## [PROBLEM REQUIREMENTS]
Copy the lines below exactly. No picture goes into the copy.

## [EXERCISE MATERIAL]
────────
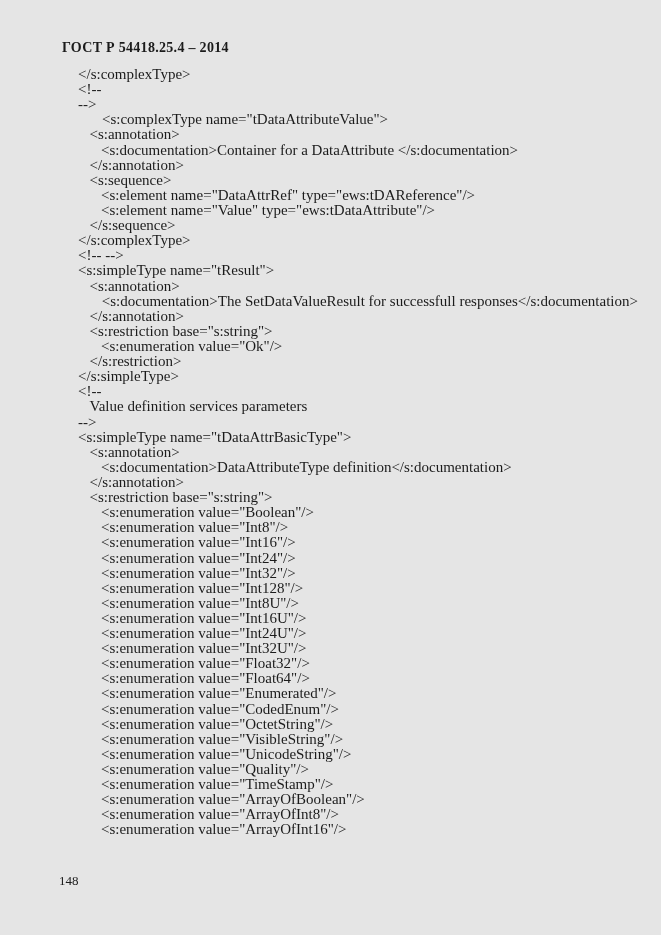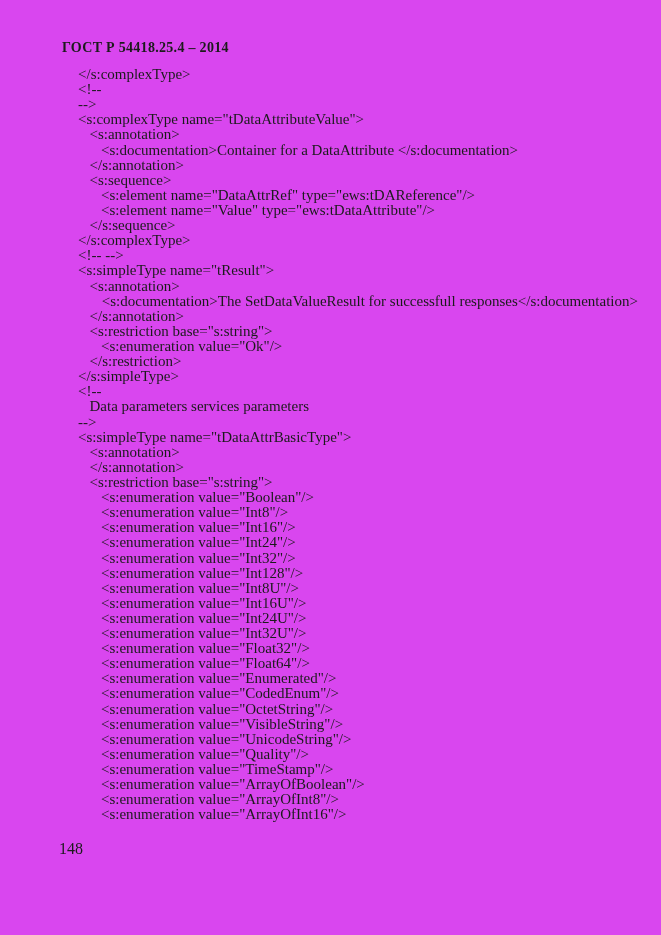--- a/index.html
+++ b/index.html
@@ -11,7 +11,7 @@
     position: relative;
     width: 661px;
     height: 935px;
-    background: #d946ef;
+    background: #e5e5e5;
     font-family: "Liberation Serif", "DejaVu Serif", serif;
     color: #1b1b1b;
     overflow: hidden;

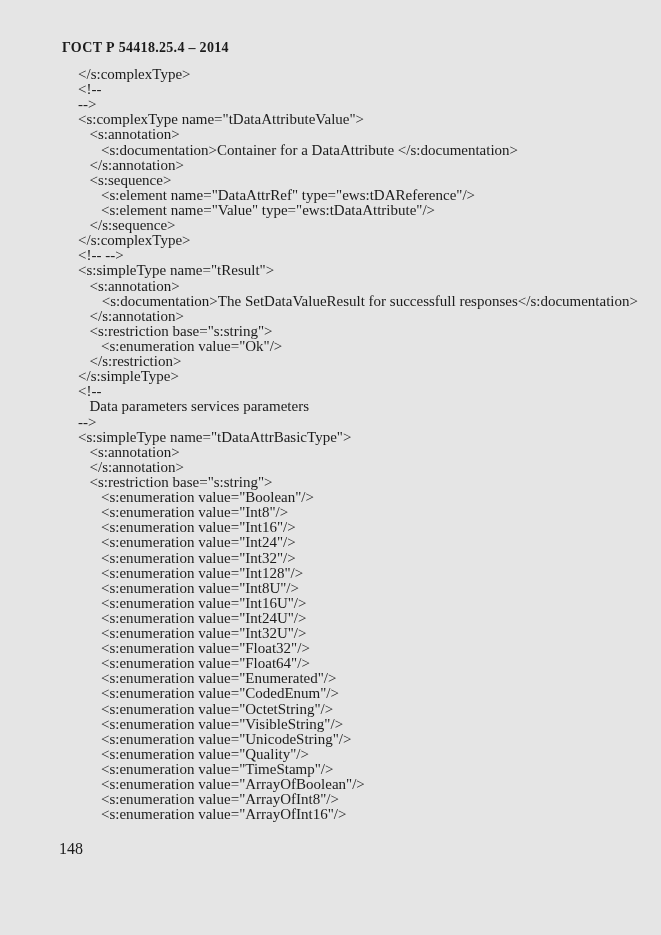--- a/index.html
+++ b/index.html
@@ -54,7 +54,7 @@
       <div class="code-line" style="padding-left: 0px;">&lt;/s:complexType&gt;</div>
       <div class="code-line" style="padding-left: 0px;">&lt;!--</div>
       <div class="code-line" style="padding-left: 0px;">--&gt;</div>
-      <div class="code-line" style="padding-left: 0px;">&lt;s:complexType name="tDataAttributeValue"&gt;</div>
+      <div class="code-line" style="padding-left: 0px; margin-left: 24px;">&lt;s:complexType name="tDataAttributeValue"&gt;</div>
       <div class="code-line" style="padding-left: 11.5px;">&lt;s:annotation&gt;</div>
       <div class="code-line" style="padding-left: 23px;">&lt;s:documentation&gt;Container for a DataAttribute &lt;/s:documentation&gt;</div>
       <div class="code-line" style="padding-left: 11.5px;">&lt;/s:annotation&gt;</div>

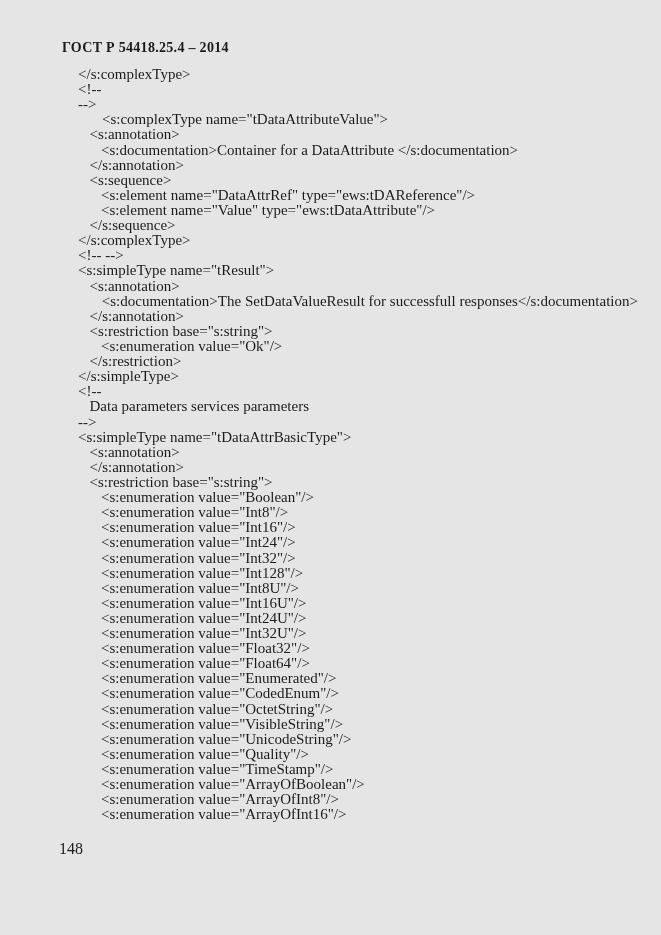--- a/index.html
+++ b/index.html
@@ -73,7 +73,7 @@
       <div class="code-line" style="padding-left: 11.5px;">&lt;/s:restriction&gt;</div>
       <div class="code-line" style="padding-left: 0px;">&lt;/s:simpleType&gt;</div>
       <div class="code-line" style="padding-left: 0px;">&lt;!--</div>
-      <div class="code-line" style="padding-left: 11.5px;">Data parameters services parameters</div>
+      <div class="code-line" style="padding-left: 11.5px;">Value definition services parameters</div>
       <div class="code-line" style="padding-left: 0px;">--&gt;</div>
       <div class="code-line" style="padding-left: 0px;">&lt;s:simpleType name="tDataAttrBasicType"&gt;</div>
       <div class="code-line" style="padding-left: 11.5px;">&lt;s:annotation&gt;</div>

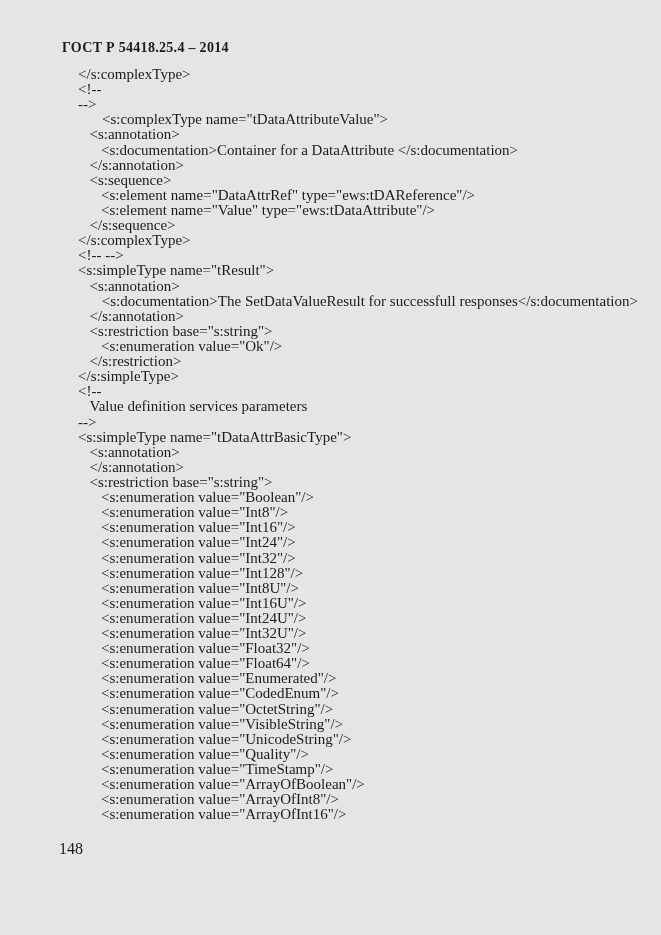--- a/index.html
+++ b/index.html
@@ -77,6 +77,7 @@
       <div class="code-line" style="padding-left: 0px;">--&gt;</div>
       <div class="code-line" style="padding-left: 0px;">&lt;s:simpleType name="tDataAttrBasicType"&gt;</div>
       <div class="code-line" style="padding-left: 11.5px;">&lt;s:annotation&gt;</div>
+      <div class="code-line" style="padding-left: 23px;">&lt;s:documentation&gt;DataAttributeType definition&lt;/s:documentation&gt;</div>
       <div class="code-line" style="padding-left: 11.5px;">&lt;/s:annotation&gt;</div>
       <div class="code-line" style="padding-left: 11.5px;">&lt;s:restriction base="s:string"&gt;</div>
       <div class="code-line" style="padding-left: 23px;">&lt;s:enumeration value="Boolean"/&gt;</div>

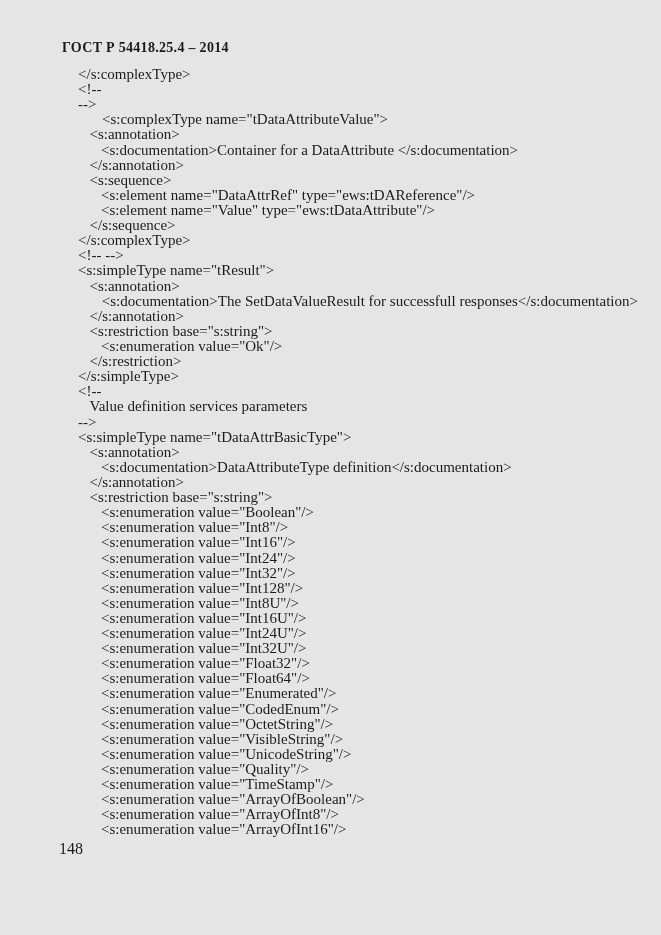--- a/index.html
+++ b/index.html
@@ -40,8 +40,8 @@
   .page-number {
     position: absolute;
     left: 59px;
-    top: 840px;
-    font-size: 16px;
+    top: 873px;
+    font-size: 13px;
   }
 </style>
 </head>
────────
## [THE ANSWER]
--- a/index.html
+++ b/index.html
@@ -11,7 +11,7 @@
     position: relative;
     width: 661px;
     height: 935px;
-    background: #d946ef;
+    background: #e5e5e5;
     font-family: "Liberation Serif", "DejaVu Serif", serif;
     color: #1b1b1b;
     overflow: hidden;

--- a/index.html
+++ b/index.html
@@ -54,7 +54,7 @@
       <div class="code-line" style="padding-left: 0px;">&lt;/s:complexType&gt;</div>
       <div class="code-line" style="padding-left: 0px;">&lt;!--</div>
       <div class="code-line" style="padding-left: 0px;">--&gt;</div>
-      <div class="code-line" style="padding-left: 0px;">&lt;s:complexType name="tDataAttributeValue"&gt;</div>
+      <div class="code-line" style="padding-left: 0px; margin-left: 24px;">&lt;s:complexType name="tDataAttributeValue"&gt;</div>
       <div class="code-line" style="padding-left: 11.5px;">&lt;s:annotation&gt;</div>
       <div class="code-line" style="padding-left: 23px;">&lt;s:documentation&gt;Container for a DataAttribute &lt;/s:documentation&gt;</div>
       <div class="code-line" style="padding-left: 11.5px;">&lt;/s:annotation&gt;</div>

--- a/index.html
+++ b/index.html
@@ -73,7 +73,7 @@
       <div class="code-line" style="padding-left: 11.5px;">&lt;/s:restriction&gt;</div>
       <div class="code-line" style="padding-left: 0px;">&lt;/s:simpleType&gt;</div>
       <div class="code-line" style="padding-left: 0px;">&lt;!--</div>
-      <div class="code-line" style="padding-left: 11.5px;">Data parameters services parameters</div>
+      <div class="code-line" style="padding-left: 11.5px;">Value definition services parameters</div>
       <div class="code-line" style="padding-left: 0px;">--&gt;</div>
       <div class="code-line" style="padding-left: 0px;">&lt;s:simpleType name="tDataAttrBasicType"&gt;</div>
       <div class="code-line" style="padding-left: 11.5px;">&lt;s:annotation&gt;</div>

--- a/index.html
+++ b/index.html
@@ -77,6 +77,7 @@
       <div class="code-line" style="padding-left: 0px;">--&gt;</div>
       <div class="code-line" style="padding-left: 0px;">&lt;s:simpleType name="tDataAttrBasicType"&gt;</div>
       <div class="code-line" style="padding-left: 11.5px;">&lt;s:annotation&gt;</div>
+      <div class="code-line" style="padding-left: 23px;">&lt;s:documentation&gt;DataAttributeType definition&lt;/s:documentation&gt;</div>
       <div class="code-line" style="padding-left: 11.5px;">&lt;/s:annotation&gt;</div>
       <div class="code-line" style="padding-left: 11.5px;">&lt;s:restriction base="s:string"&gt;</div>
       <div class="code-line" style="padding-left: 23px;">&lt;s:enumeration value="Boolean"/&gt;</div>

--- a/index.html
+++ b/index.html
@@ -40,8 +40,8 @@
   .page-number {
     position: absolute;
     left: 59px;
-    top: 840px;
-    font-size: 16px;
+    top: 873px;
+    font-size: 13px;
   }
 </style>
 </head>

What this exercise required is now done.